В далекой Германии многое изменилось за эти часы. Уже не стало воюющих сторон. Были только побежденная Германия и страны-победительницы. Это вынуждало к некоторым процедурам, в каких странным образом явь смешивалась с туманными снами далекого прошлого, с традициями, поднятыми историей с самого дна ее сундучка, где хранилась всякая ненужная ветошь…

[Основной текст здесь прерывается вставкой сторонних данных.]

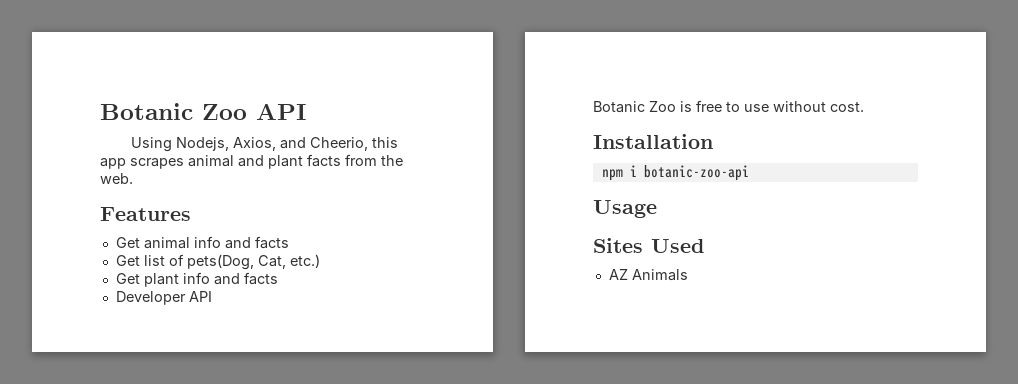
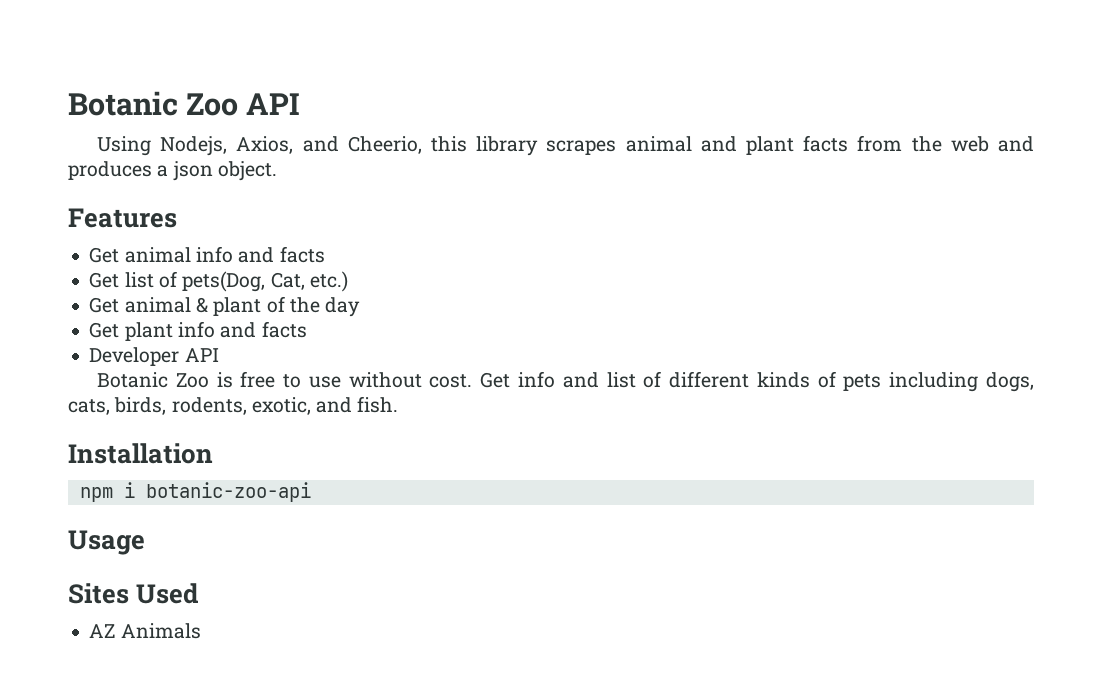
[100,158,126,169] app -> [476,136,539,156] library
[100,173,133,184] web. -> [950,136,1035,152] [68,161,277,181] web and produces a json object.
(320, 261) none -> [89,296,361,317] // Get animal & plant of the day
(864, 107) none -> [480,371,1034,392] [68,396,399,415] Get info and list of different kinds of pets including dogs, cats, birds, rodents, exotic, and fish.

Генерал-фельдмаршал Кейтель вошел в зал, где ожидали его представители победоносных армий. На согнутой левой руке он держал свою расшитую фуражку с высокой тульей, которая прибавляла так много роста офицерам и германскому государству. Самым заметным украшением на ней был орел, сжимавший в когтях диск со свастикой, орел, так и не сумевший подняться в заоблачные выси мирового владычества со своей тяжелой ношей. Под мышкой Кейтель сжимал свой фельдмаршальский жезл, увитый дубовыми и лавровыми ветвями — символами славы и долголетия, так и не осенившими империю Гитлера. Он был одет с подчеркнутой тщательностью. На груди его сверкали ордена. И среди них — Железный крест. Первый орден объединенной Германии, возникшей из разрозненных и враждовавших между собой немецких княжеств в 1813 году, когда Голенищев-Кутузов Смоленский выметал из Европы войска зарвавшегося Наполеона и снял угрозу порабощения немецких земель иноземцами. Орден был запрещен в 1918 году странами-победительницами, поставившими тогда Германию на колени. Гитлер восстановил его в 1936 году, добавив в рисунок ордена знак свастики. Орден, как и империя, доживал последние часы. Кейтель был бледен, как барон Корф, потревоженный в своем загробном покое… Представителя стран-победительниц — советские, американские, английские и французские офицеры — сидели в головных уборах. Так некогда сидели короли в присутствии черни, которой надлежало стоять на ногах, с непокрытой головой. Кейтеля остановили знаком в пятнадцати шагах от стола, на котором лежал еще не подписанный акт о капитуляции Германии. Он стоял навытяжку перед сидевшими победителями. Бледное до синевы его лицо медленно начало багроветь. Высокий воротник мундира стал тесен. Правда, не так, как будет тесен ему пеньковый галстук из морского каната — собственности флота его величества короля Великобритании — с красной нитью вдоль, чтобы никому не повадно было воровать военное имущество, а где-то во флотских пакгаузах уже лежали три метра каната на долю Кейтеля. Мертвая тишина воцарилась в зале.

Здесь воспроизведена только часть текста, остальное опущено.